### WHAT YOU SHOULD DO
Wherever "radius" occurs in the entries, copy the line that holds it.

### EXTRACTED RECORDS
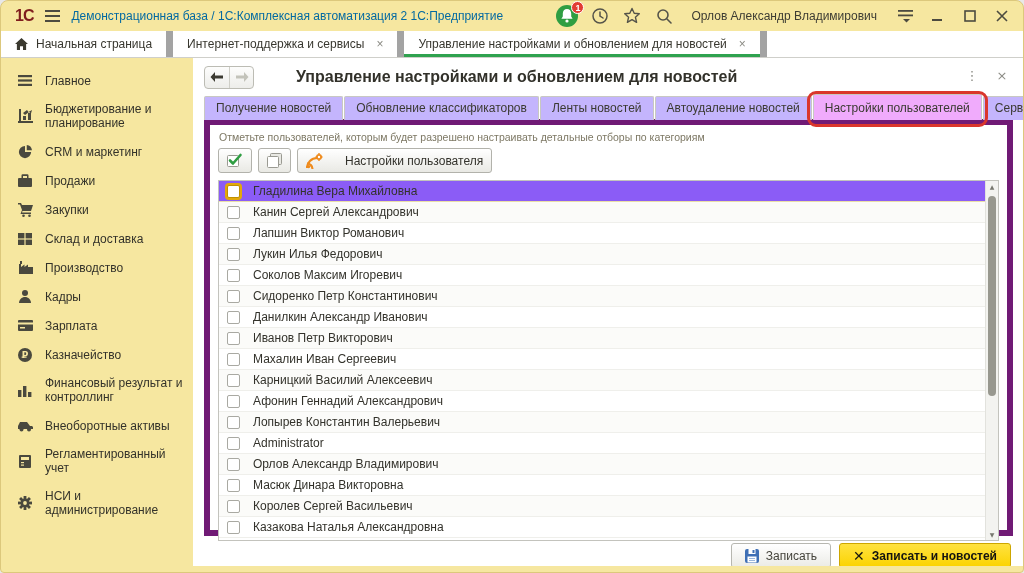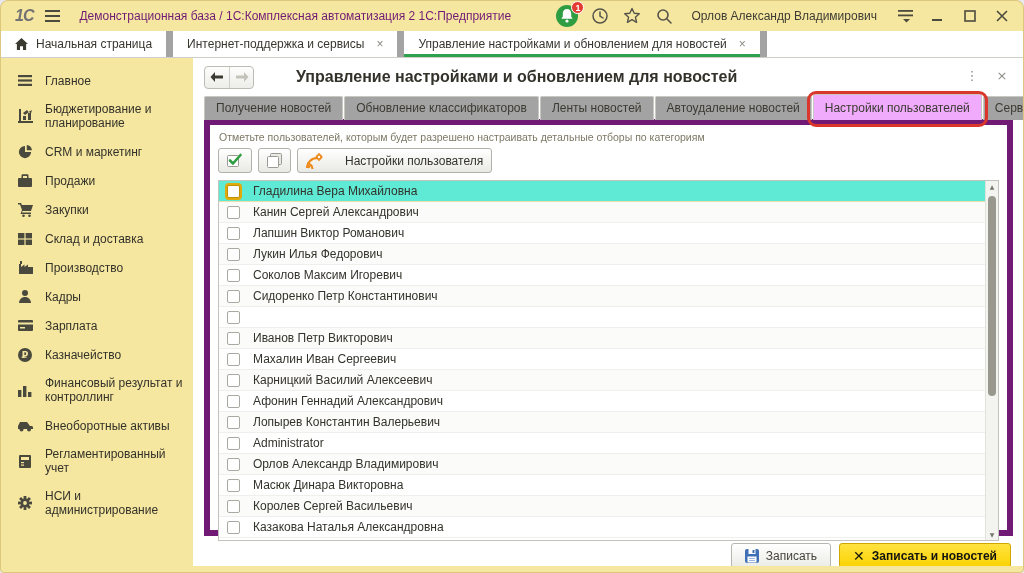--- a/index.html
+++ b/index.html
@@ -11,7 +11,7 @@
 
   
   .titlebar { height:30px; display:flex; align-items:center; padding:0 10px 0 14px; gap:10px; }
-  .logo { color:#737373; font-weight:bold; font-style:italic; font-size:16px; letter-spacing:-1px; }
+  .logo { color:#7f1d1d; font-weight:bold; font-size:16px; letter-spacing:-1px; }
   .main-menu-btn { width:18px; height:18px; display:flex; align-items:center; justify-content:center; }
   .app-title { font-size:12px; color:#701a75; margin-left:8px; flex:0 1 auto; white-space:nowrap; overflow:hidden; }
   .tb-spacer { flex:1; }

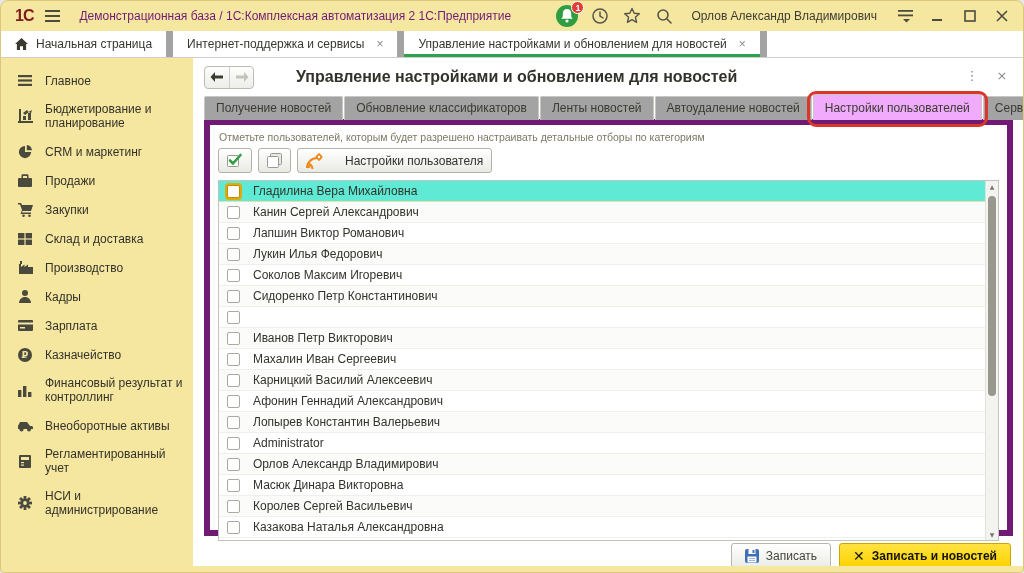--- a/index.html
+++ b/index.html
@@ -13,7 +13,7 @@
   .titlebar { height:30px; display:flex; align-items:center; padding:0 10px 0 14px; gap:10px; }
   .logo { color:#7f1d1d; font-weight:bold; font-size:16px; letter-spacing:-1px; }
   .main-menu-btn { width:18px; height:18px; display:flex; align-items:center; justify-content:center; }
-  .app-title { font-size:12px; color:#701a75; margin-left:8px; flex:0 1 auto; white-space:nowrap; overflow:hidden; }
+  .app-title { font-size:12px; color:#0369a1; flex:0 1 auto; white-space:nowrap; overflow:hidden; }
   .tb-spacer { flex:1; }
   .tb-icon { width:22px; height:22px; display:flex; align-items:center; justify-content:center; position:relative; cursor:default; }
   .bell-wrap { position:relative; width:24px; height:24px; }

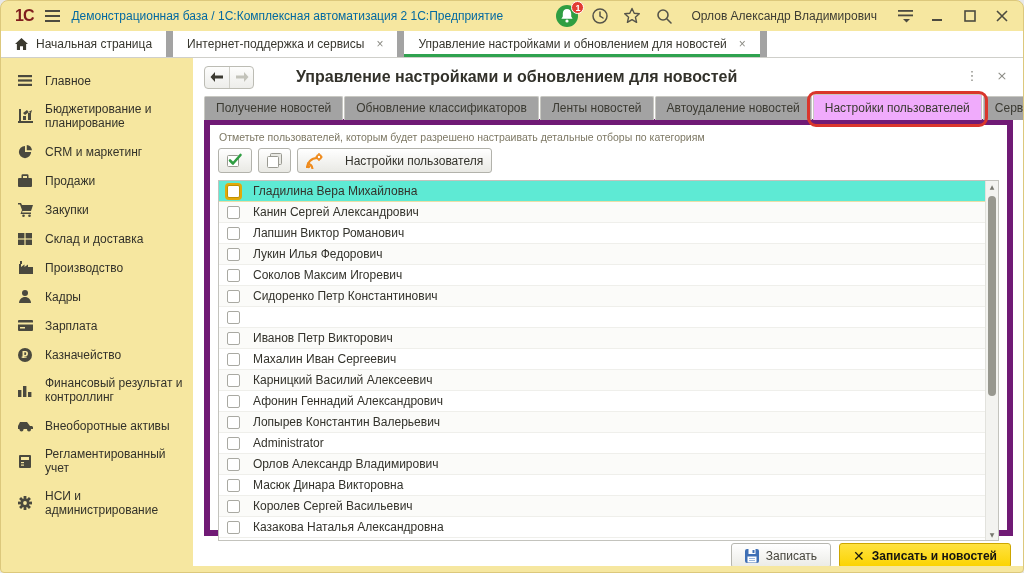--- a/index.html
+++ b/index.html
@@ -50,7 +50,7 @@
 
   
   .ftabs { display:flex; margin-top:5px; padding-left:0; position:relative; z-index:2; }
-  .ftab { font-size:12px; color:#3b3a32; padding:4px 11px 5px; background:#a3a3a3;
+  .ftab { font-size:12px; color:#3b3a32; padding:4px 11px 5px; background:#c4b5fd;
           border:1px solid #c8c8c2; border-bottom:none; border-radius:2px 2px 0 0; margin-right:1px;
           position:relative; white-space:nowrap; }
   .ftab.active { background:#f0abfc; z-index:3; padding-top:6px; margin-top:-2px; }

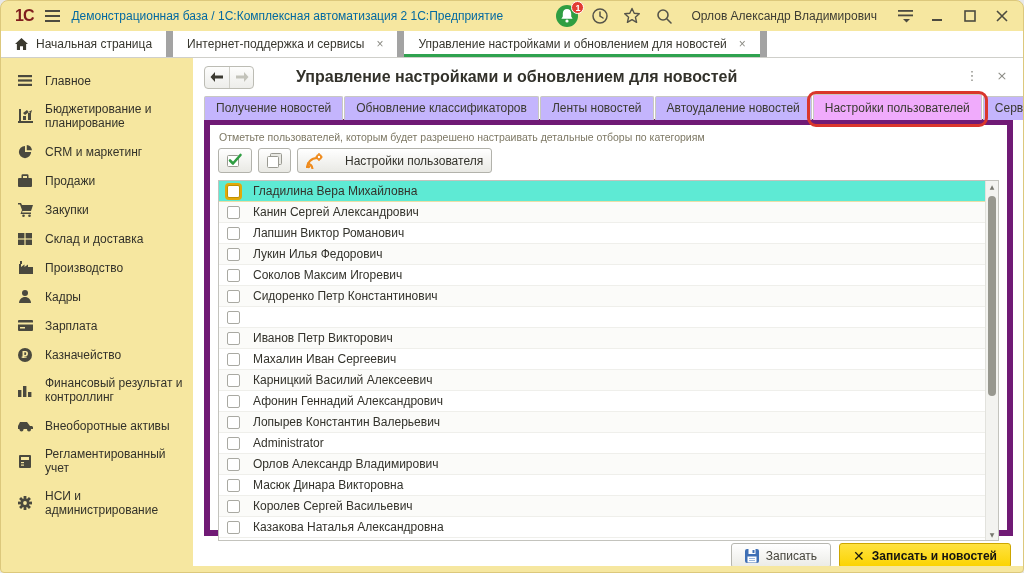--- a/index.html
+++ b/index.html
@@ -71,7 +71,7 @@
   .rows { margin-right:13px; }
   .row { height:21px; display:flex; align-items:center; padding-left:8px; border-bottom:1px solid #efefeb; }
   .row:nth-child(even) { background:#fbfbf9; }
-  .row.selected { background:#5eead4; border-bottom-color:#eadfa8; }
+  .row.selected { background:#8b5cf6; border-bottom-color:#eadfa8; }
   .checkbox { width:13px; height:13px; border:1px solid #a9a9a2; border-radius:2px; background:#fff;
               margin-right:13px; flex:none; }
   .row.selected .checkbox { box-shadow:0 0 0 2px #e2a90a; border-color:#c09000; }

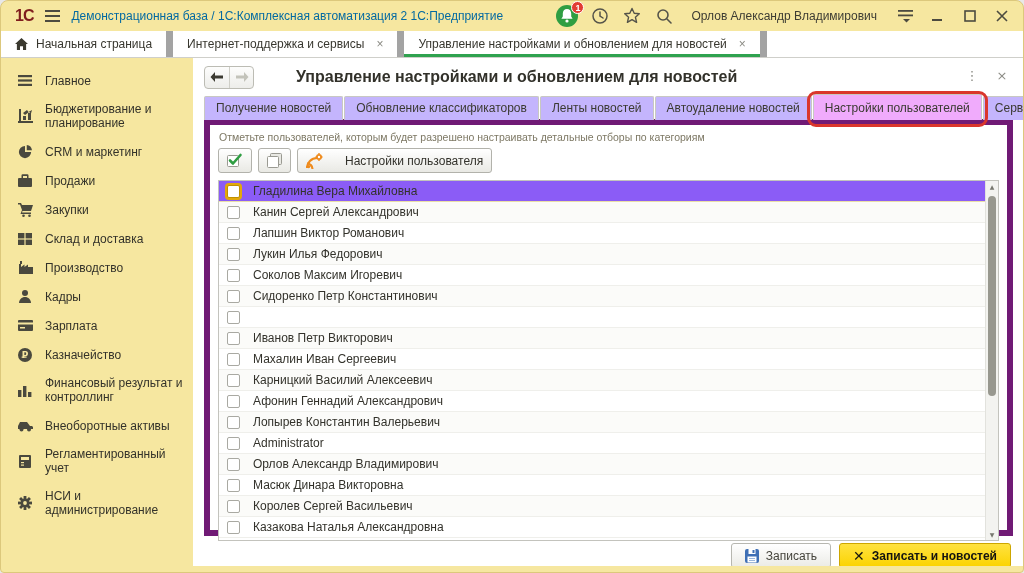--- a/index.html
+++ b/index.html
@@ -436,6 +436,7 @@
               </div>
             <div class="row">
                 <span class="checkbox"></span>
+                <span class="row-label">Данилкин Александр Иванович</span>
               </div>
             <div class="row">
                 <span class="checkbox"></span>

...

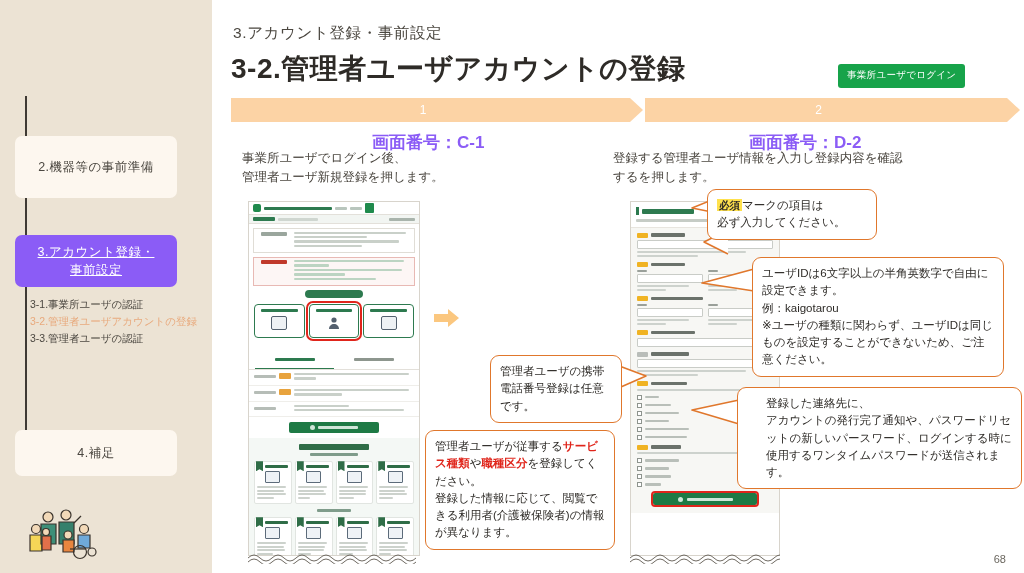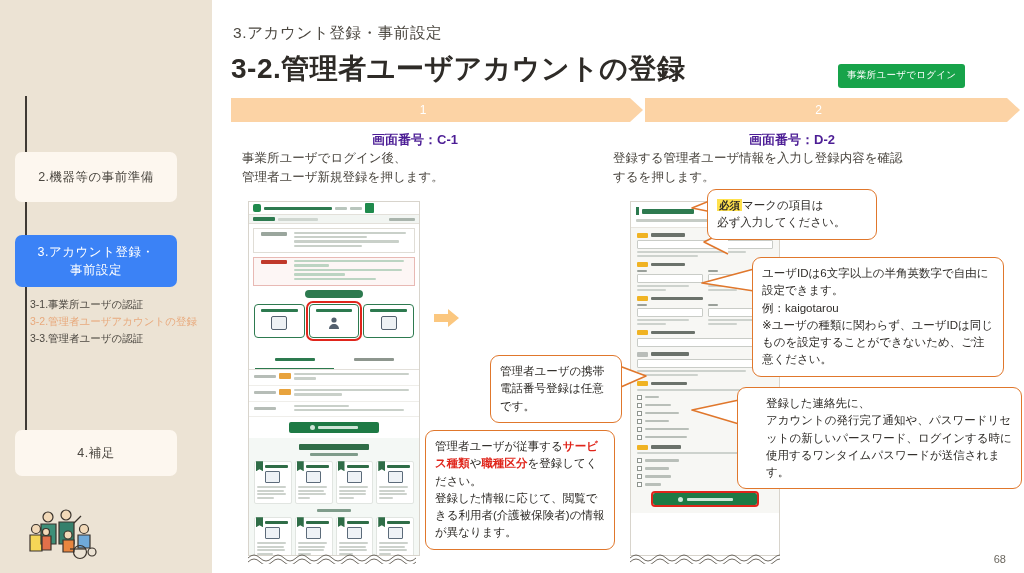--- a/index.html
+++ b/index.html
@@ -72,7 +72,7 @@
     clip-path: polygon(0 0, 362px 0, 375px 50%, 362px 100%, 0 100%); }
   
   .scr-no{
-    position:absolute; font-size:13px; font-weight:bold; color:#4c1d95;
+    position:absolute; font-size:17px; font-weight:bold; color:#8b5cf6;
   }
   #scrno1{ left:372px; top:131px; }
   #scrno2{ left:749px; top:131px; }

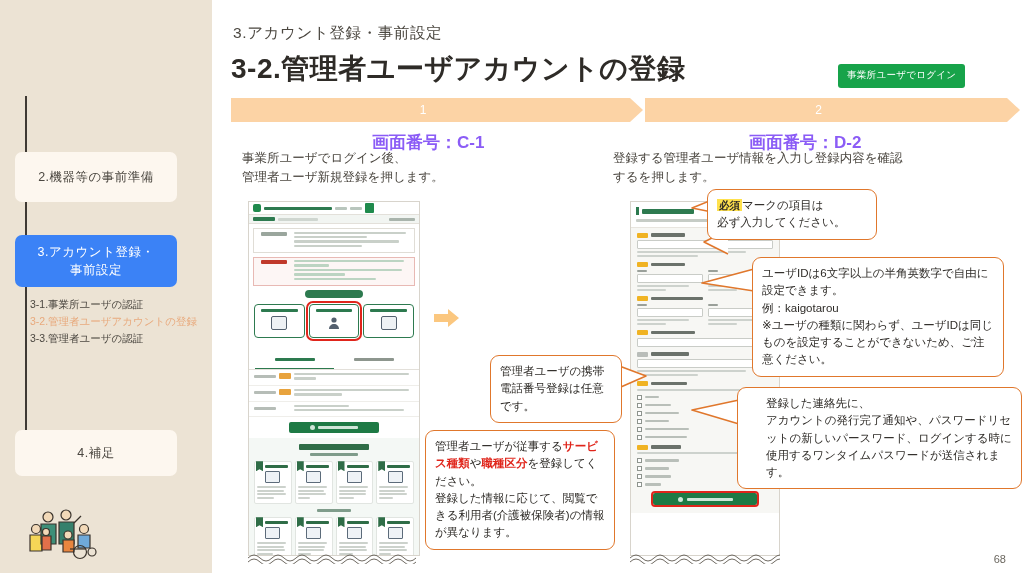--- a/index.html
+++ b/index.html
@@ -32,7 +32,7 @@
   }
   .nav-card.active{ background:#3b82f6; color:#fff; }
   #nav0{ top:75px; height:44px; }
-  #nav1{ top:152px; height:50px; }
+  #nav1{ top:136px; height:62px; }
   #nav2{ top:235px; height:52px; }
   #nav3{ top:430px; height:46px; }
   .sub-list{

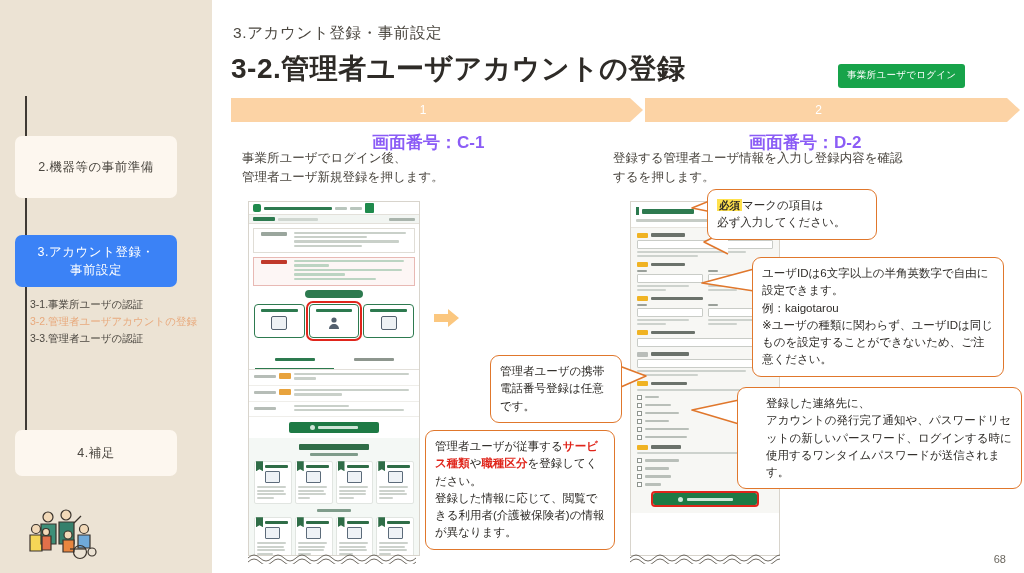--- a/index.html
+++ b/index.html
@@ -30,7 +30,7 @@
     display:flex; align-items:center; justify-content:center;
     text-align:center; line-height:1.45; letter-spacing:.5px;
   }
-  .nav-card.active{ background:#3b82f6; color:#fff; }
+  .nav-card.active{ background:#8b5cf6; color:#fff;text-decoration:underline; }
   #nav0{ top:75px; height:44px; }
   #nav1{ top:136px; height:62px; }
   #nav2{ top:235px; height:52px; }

### TASK ANSWER
           border:1px solid #c8c8c2; border-bottom:none; border-radius:2px 2px 0 0; margin-right:1px;
   .checkbox { width:13px; height:13px; border:1px solid #a9a9a2; border-radius:2px; background:#fff;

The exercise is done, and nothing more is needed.